StrictUserContext = 0 and Auditing who deleted what

Nov 9, 2010 at 8:15 PM

So I was looking at the code for the Delete trigger for the StrictUserContext option

 

-- StrictUserOption
		      + CASE @StrictUserContext
		          WHEN 0 -- allow DML setting of created/modified user and datetimes
		            THEN ' COALESCE(Deleted.Modified, @AuditTime), COALESCE(Deleted.ModifiedBy, Suser_SName()),'
		          ELSE -- block DML setting of user context 
		             ' @AuditTime, Suser_SName(),'
		        END 

When StrictUserContext = 0 it generates code to insert the ModifiedBy value as Deleted.ModifiedBy. Well this doesn't track the user who actually deleted the record, but instead it tracks the user who last updated the record, and we lose the audit trail of who actually deleted the record. I was wondering if anyone had any suggestion on how to fix this ?

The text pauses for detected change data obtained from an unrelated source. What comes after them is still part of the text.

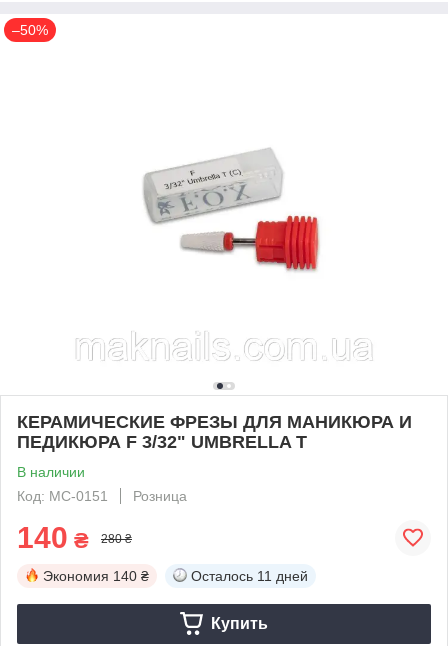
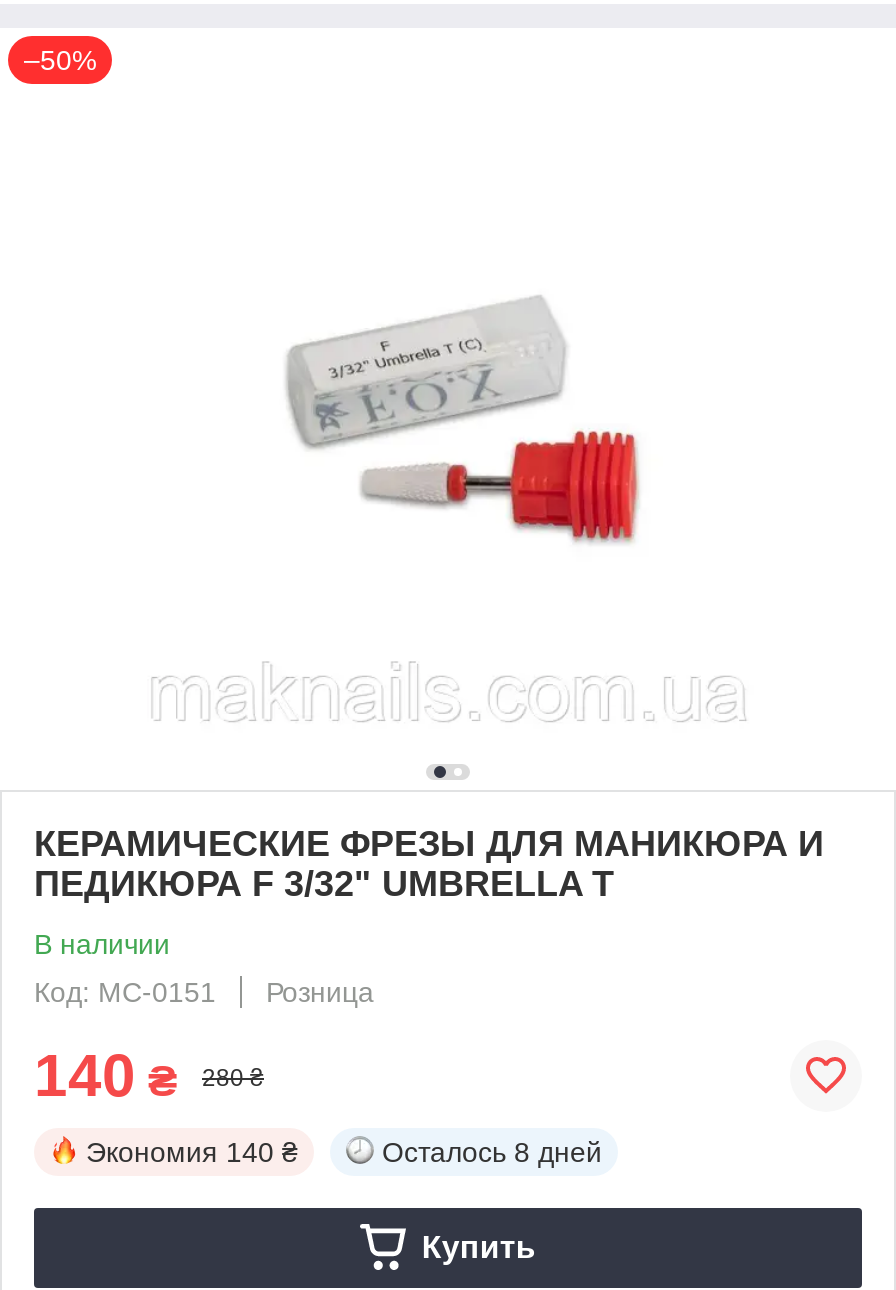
- Осталось 11 дней
+ Осталось 8 дней
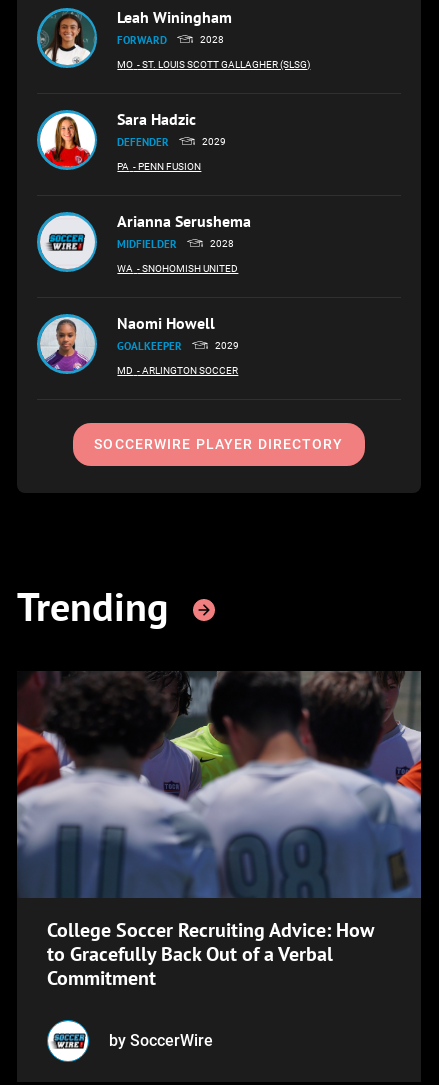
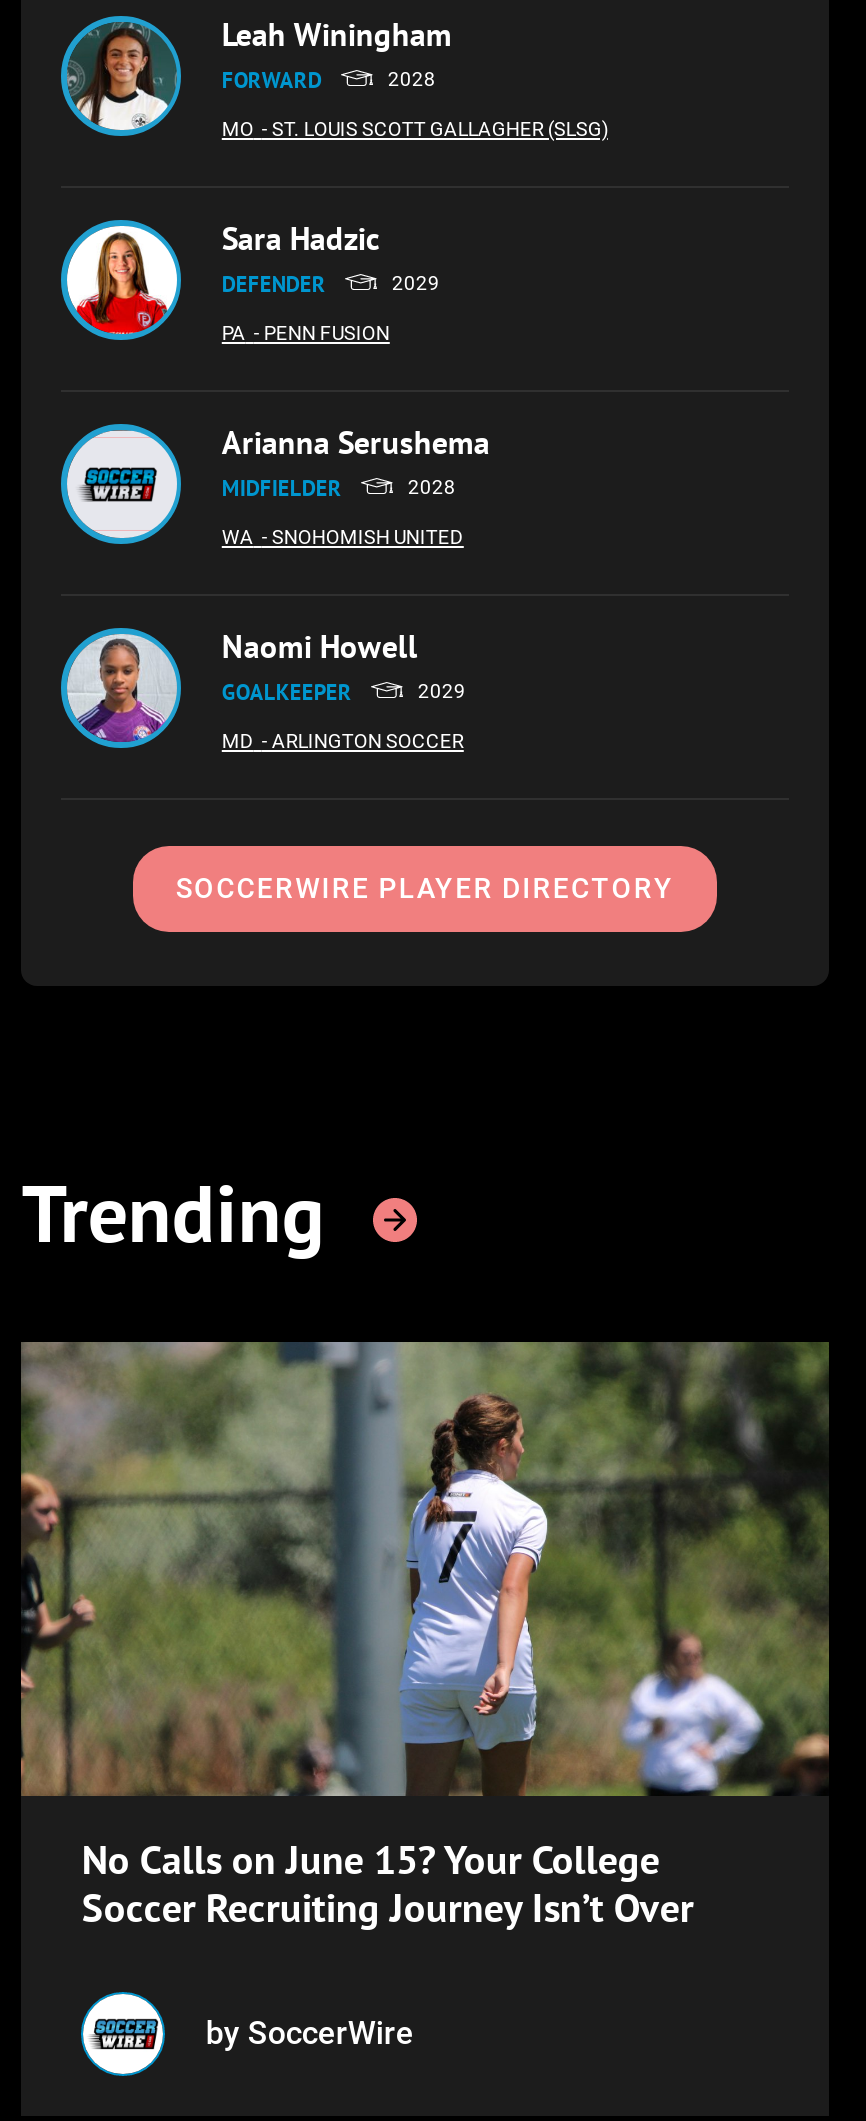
- [image]
- College Soccer Recruiting Advice: How
- to Gracefully Back Out of a Verbal
- Commitment
+ [image]
+ No Calls on June 15? Your College
+ Soccer Recruiting Journey Isn’t Over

The only thing I can think of is have all my procedures that delete from a table call an UPDATE and change the ModifiedBy column to the current @User variable, and then call a DELETE. I was just wondering if anyone has a more elegant solution ? I was hoping for some kinda "Transaction Global Variable" that could be read from inside the DELETE trigger.

 

Thanks,
Raul

 

Coordinator
Nov 9, 2010 at 8:28 PM

Read the docs at the top of the script.

-Paul

From: ismell [mailto:notifications@codeplex.com]
Sent: Tuesday, November 09, 2010 2:15 PM
To: pauln@sqlserverbible.com
Subject: StrictUserContext = 0 and Auditing who deleted what [AutoAudit:234080]

From: ismell

So I was looking at the code for the Delete trigger for the StrictUserContext option

-- StrictUserOption
                     + CASE @StrictUserContext
                         WHEN 0 -- allow DML setting of created/modified user and datetimes
                           THEN ' COALESCE(Deleted.Modified, @AuditTime), COALESCE(Deleted.ModifiedBy, Suser_SName()),'
                         ELSE -- block DML setting of user context 
                            ' @AuditTime, Suser_SName(),'
                       END 

When StrictUserContext = 0 it generates code to insert the ModifiedBy value as Deleted.ModifiedBy. Well this doesn't track the user who actually deleted the record, but instead it tracks the user who last updated the record, and we lose the audit trail of who actually deleted the record. I was wondering if anyone had any suggestion on how to fix this ?

The only thing I can think of is have all my procedures that delete from a table call an UPDATE and change the ModifiedBy column to the current @User variable, and then call a DELETE. I was just wondering if anyone has a more elegant solution ? I was hoping for some kinda "Transaction Global Variable" that could be read from inside the DELETE trigger.

Thanks,
Raul

Read the full discussion online.

To add a post to this discussion, reply to this email (AutoAudit@discussions.codeplex.com)

To start a new discussion for this project, email AutoAudit@discussions.codeplex.com

You are receiving this email because you subscribed to this discussion on CodePlex. You can unsubscribe or change your settings on codePlex.com.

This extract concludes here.